Mon histoire: Une détention sans fin au Royaume-Uni

Lorsque je suis arrivé au Royaume-Uni pour fuir la guerre civile, je pensais que j’allais être libre; mais au lieu de m’aider, les autorités m’ont mis en détention pendant trois ans.

Le 19 septembre 2001, j’ai pris un avion qui m’emmenait d’Abidjan au Royaume-Uni. En regardant par le hublot, je pensais que rien de pire ne pouvait m’arriver après avoir combattu l’armée de Charles Taylor dans mon pays, le Liberia. Je pensais que j’allais pouvoir laisser derrière moi les souvenirs encore bien vivants des actes ignobles,  physiquement et moralement dégradants, que j’avais vu l’armée perpétrer contre d’autres personnes. Je pensais que j’allais enfin être à l’abri de toute possible arrestation pour avoir dénoncé les exactions du gouvernement de Taylor. Je pensais que le souvenir du viol et du meurtre de ma fiancée finirait par s’estomper.

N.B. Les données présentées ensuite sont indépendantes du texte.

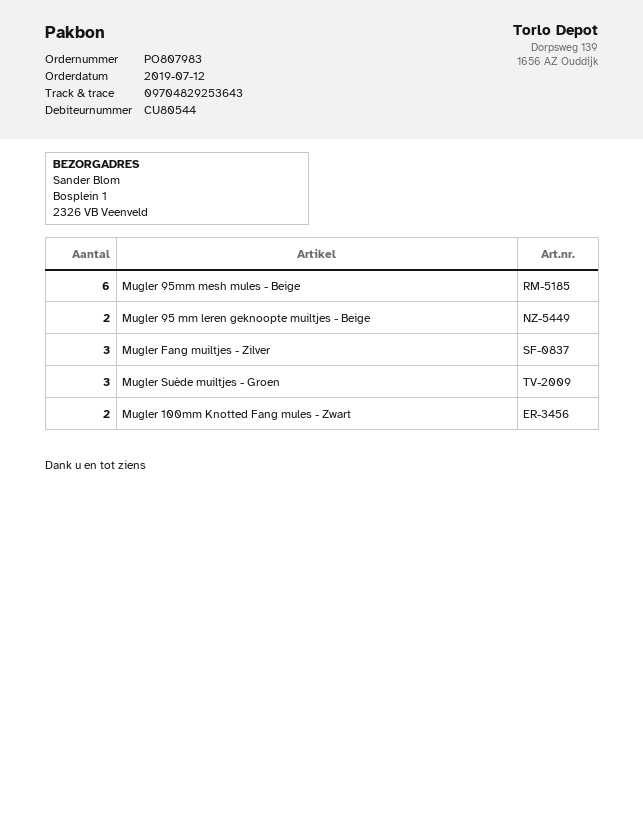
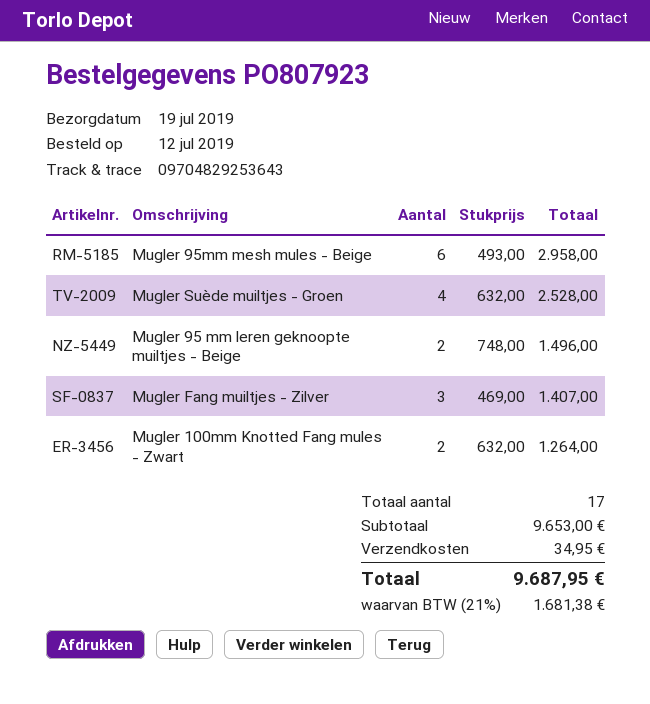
order number: PO807983 -> PO807923
Mugler Suède muiltjes - Groen: 3 -> 4

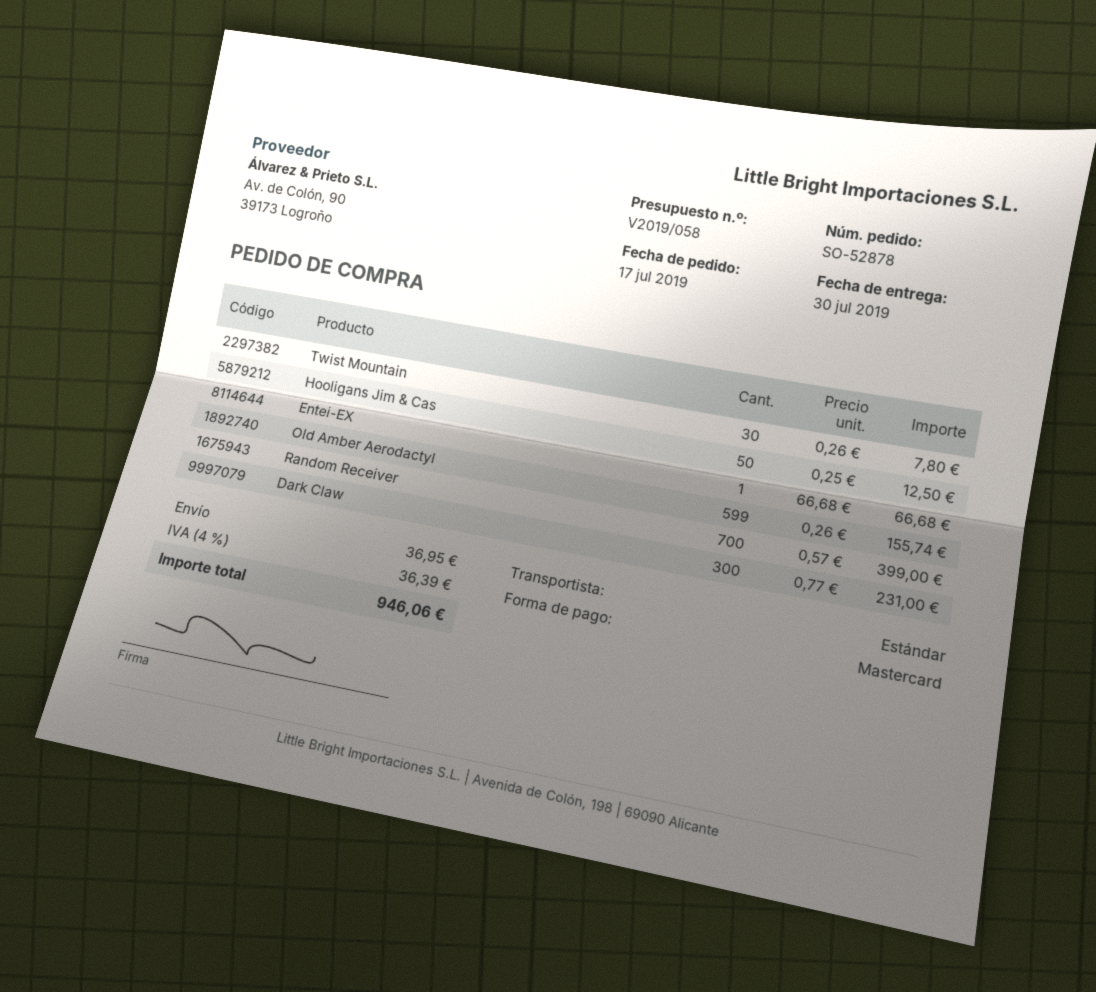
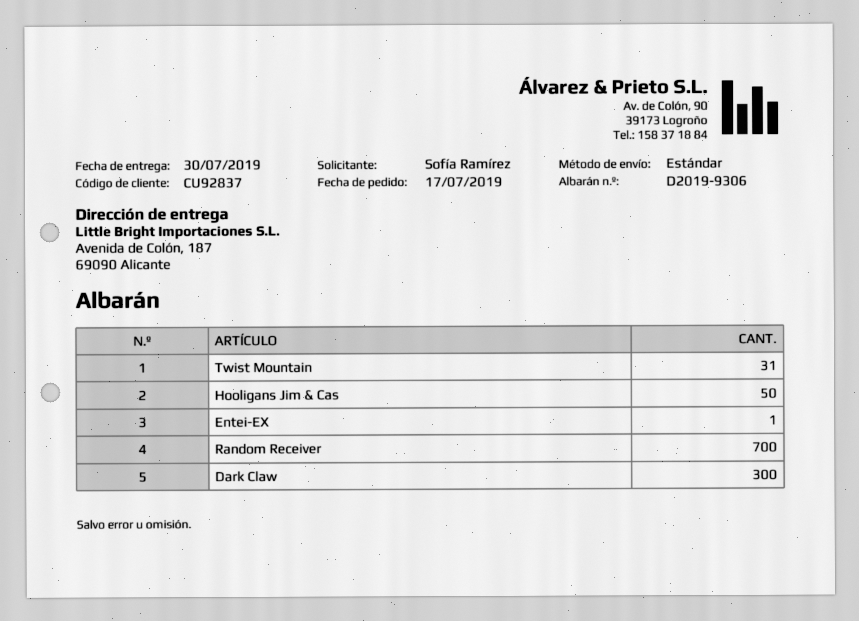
Twist Mountain: 30 -> 31
Old Amber Aerodactyl: 599 -> none

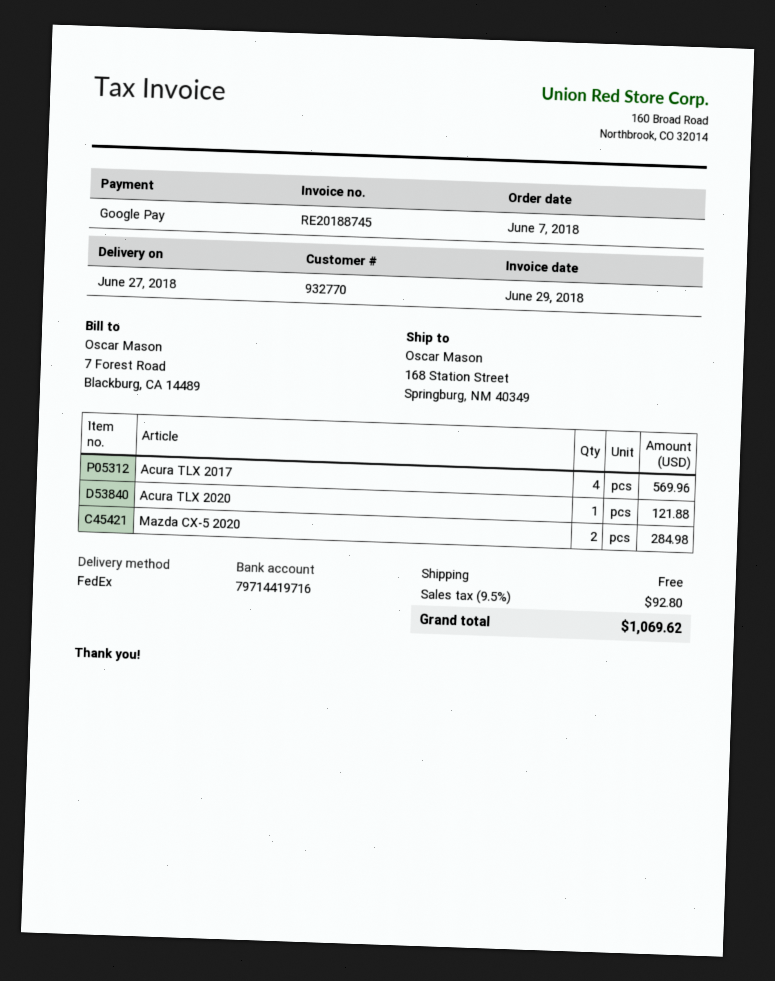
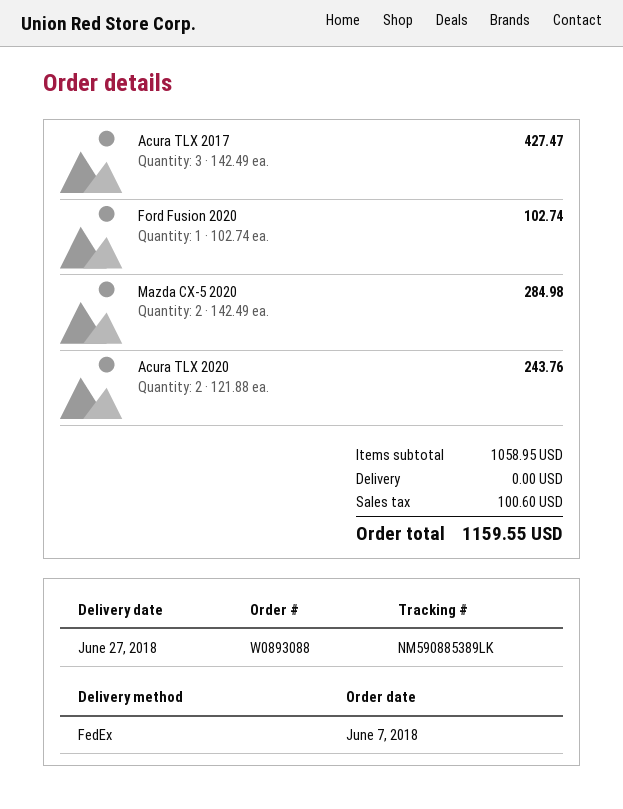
Acura TLX 2017: 4 for 569.96 -> 3 for 427.47
Acura TLX 2020: 1 for 121.88 -> 2 for 243.76
Ford Fusion 2020: none -> 1 for 102.74
tax: 92.80 -> 100.60
total: 1069.62 -> 1159.55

Mais j’ignorais encore que le spectre sinistre des événements qui s’étaient déroulés au Liberia m’avait suivi jusqu’ici. Je sais aujourd’hui que je souffrais alors d’un état de stress post-traumatique (ESPT) et d’un trouble bipolaire. Si seulement j’avais su que je souffrais d’ESPT, les événements que j’ai vécus se seraient déroulés différemment.

J’ai déposé une demande d’asile au Royaume-Uni. J’ai relaté à l’Agence britannique de gestion des frontières les expériences que j’avais vécues au Liberia, y compris les tortures que j’avais subies, mais je n’ai rien reçu en retour, pas même une assistance. Ma demande d’asile a été déboutée mais l’on m’a accordé un permis de séjour temporaire. Je me suis retrouvé livré à moi-même dans la communauté, sans personne pour m’aider. Et alors que ma santé mentale commençait à décliner, je me suis tourné vers le monde de l’alcool et des drogues. J’ai perdu mon emploi et j’ai commencé à commettre des crimes pour assouvir ma toxicomanie.

En 2006, j’ai été interné en vertu de la Loi sur la santé mentale (Mental Health Act). J’ai séjourné trois mois dans un établissement psychiatrique de Salford. Personne n’avait le temps de chercher à comprendre pourquoi je traversais des épisodes psychotiques. À ma sortie de cet établissement, je ne suivais aucun traitement particulier.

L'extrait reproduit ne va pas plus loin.